Circumstantial Evidence
[121] In order to find guilt in a circumstantial evidence case, the trier of fact must be satisfied beyond a reasonable doubt that the only rational inference that can be drawn from the circumstantial evidence is that the accused is guilty: R. v. Griffin and Harris (2009), 2009 SCC 28, 244 C.C.C. (3d) 289 (S.C.C.), at paras. 33-4. Inference must be carefully distinguished from conjecture or speculation. At all times, in assessing circumstantial evidence, for example demeanour or opportunity, a trier must be alert to explanation or contradiction or inference pointing toward innocence. The trier of fact must assess the reliability and credibility of any underlying direct evidence as well as whether that evidence reasonably supports the circumstantial inference to be drawn while always having regard to the scope of inferential bridges or gaps the trier is invited to make.
[122] Circumstantial evidence is not to be evaluated piece by piece but rather cumulatively. With circumstantial evidence based on reasoning or inference-drawing through probability (R. v. Arp (1998), 1998 769 (SCC), 129 C.C.C. (3d) 321 (S.C.C.), at para. 64), a trier-of-fact’s application of logic, common sense and experience to the evidence engages consideration of both inherent probabilities and inherent improbabilities and, not infrequently, eliminating the unlikelihood of coincidence: C.(R.) v. McDougall, 2008 SCC 53, [2008] 3 S.C.R. 41, at paras. 33-40, 47-8; R. v. Yousif, 2011 ABCA 12, at para. 5; In re B (Children), [2009] 1 A.C. 11 (H.L.), at paras. 5, 15, 70.

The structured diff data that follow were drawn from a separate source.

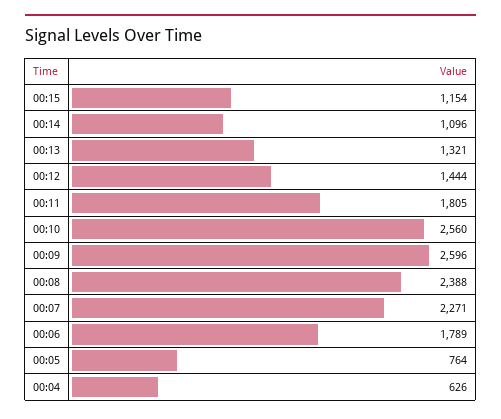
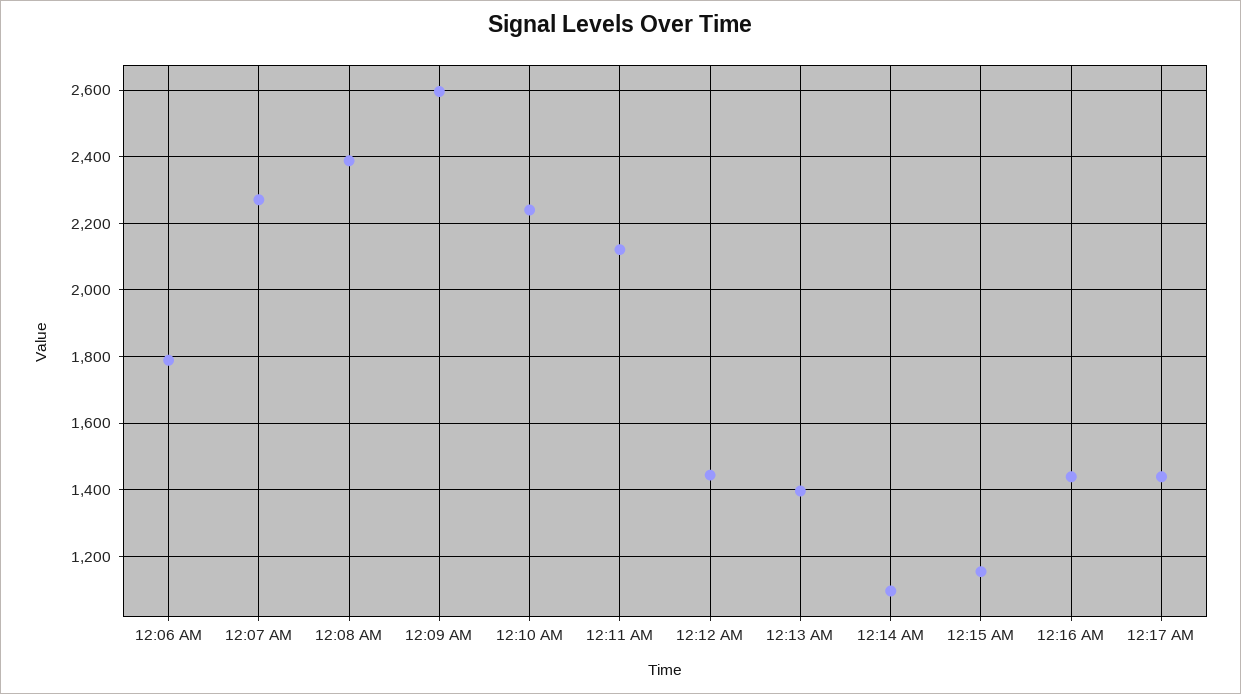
00:13: 1321 -> 1400
00:11: 1805 -> 2120
00:10: 2560 -> 2240
00:05: 764 -> none
00:04: 626 -> none
12:16 AM: none -> 1440
12:17 AM: none -> 1440

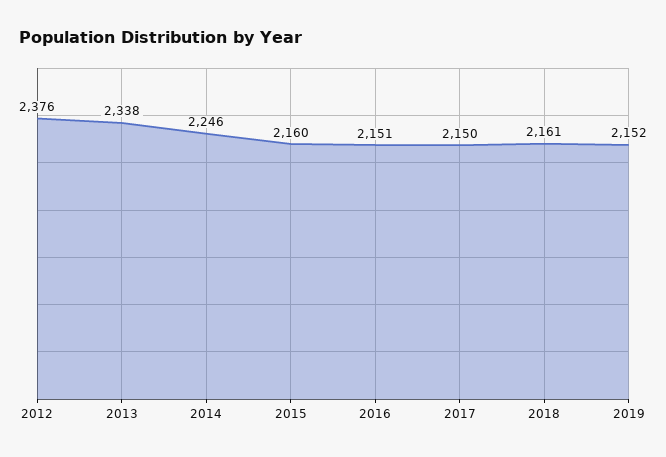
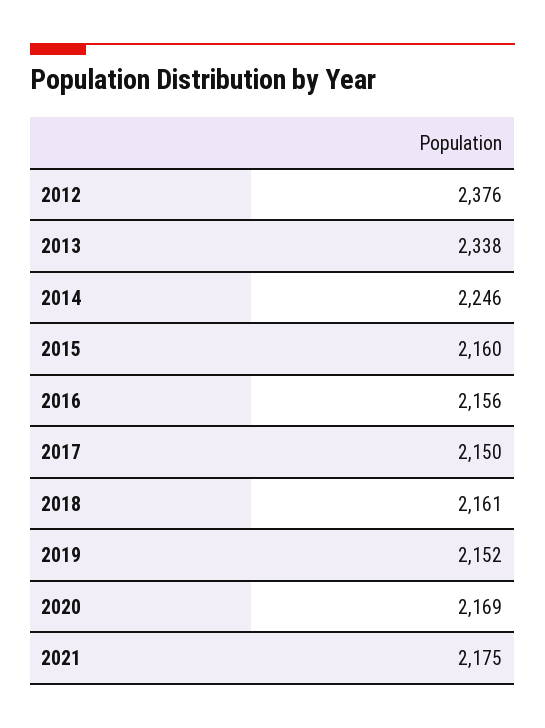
2016: 2151 -> 2156
2020: none -> 2169
2021: none -> 2175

[123] In considering the whole of the evidence in a circumstantial case, and in particular the search for alternative “innocent” explanations other than the prosecution’s theory of guilt, the court is not limited to inferential explanations based on “proven facts” but rather may take into account, as to whether reasonable doubt exists, alternate rational possibilities grounded in the evidence: R. v. Khela, 2009 SCC 4, [2009] 1 S.C.R. 104, at paras. 57-8; Fontaine v. Loewen Estate, 1998 814 (SCC), [1998] 1 S.C.R. 424, at para. 33; R. v. Bui, 2014 ONCA 614, at paras 22-9; R. v. Campbell, 2015 ABCA 70, at paras. 51-3; R. v. Dipnarine, 2014 ABCA 328, at paras. 22-28; R. v . Pryce, 2014 BCCA 370, at paras. 6-12; R. v. Maxie, 2014 SKCA 103, at para. 35; R. v. Robert (2000), 2000 5129 (ON CA), 143 C.C.C. (3d) 330 (Ont.C.A.), at paras. 14-25.

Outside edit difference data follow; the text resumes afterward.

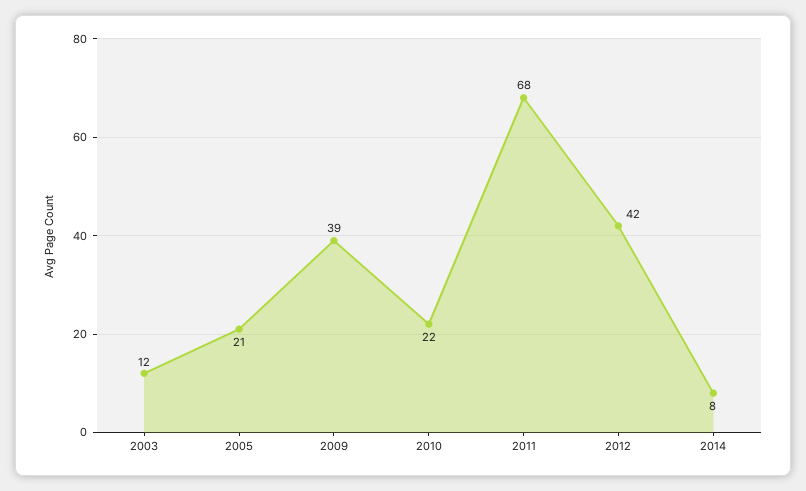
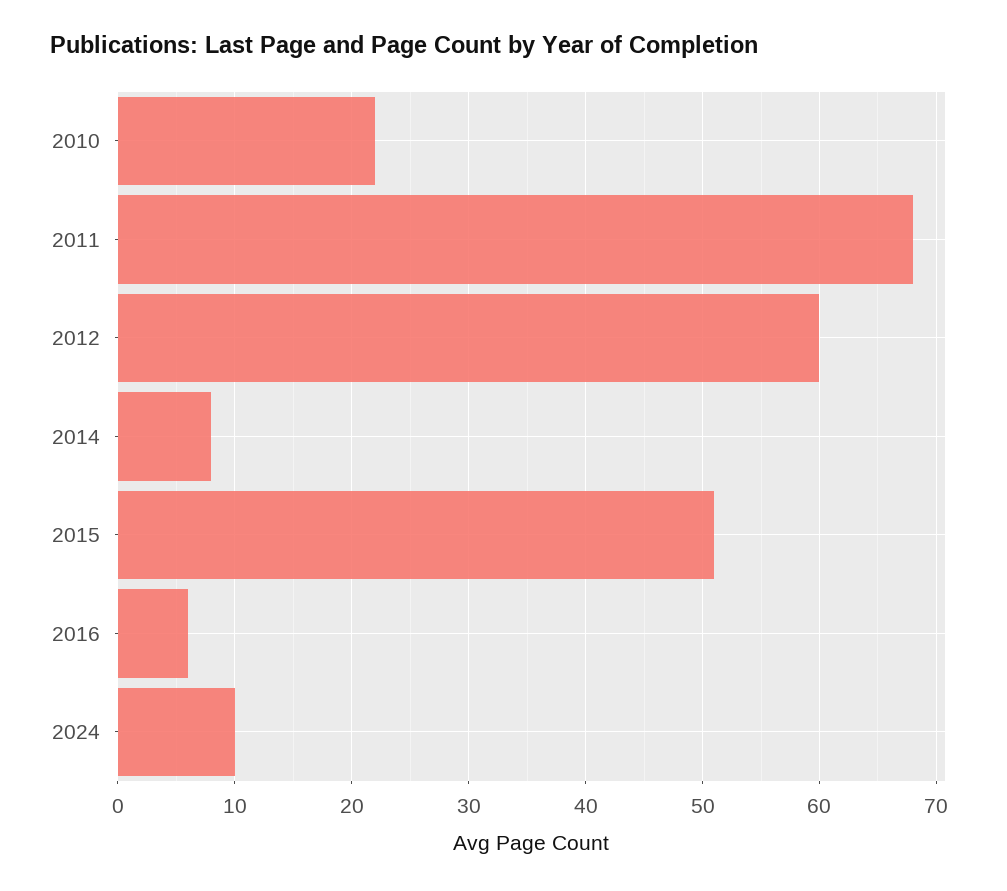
2003: 12 -> none
2005: 21 -> none
2009: 39 -> none
2012: 42 -> 60
2015: none -> 51
2016: none -> 6
2024: none -> 10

[124] Further, while there is no obligation upon an accused to demonstrate the existence of an exculpatory hypothesis or other rational explanation other than guilt, it does not reverse the burden of proof upon the Crown to ask whether such explanations, as may be pointed to, amount to nothing more than speculation, conjecture or irrational inferences: R. v. Fraser, 2016 BCCA 89, at para. 73; R. v. Mufuta, 2015 ONCA 50, at paras. 22, 26, 47-9; Griffin, at para 35; R. v. C.(D.) (2012), 2012 SCC 48, 290 C.C.C. (3d) 64 (S.C.C.), at paras. 25, 28; R. v. Figueroa (2008), 2008 ONCA 106, 232 C.C.C. (3d) 51 (Ont.C.A.), at paras. 35, 42.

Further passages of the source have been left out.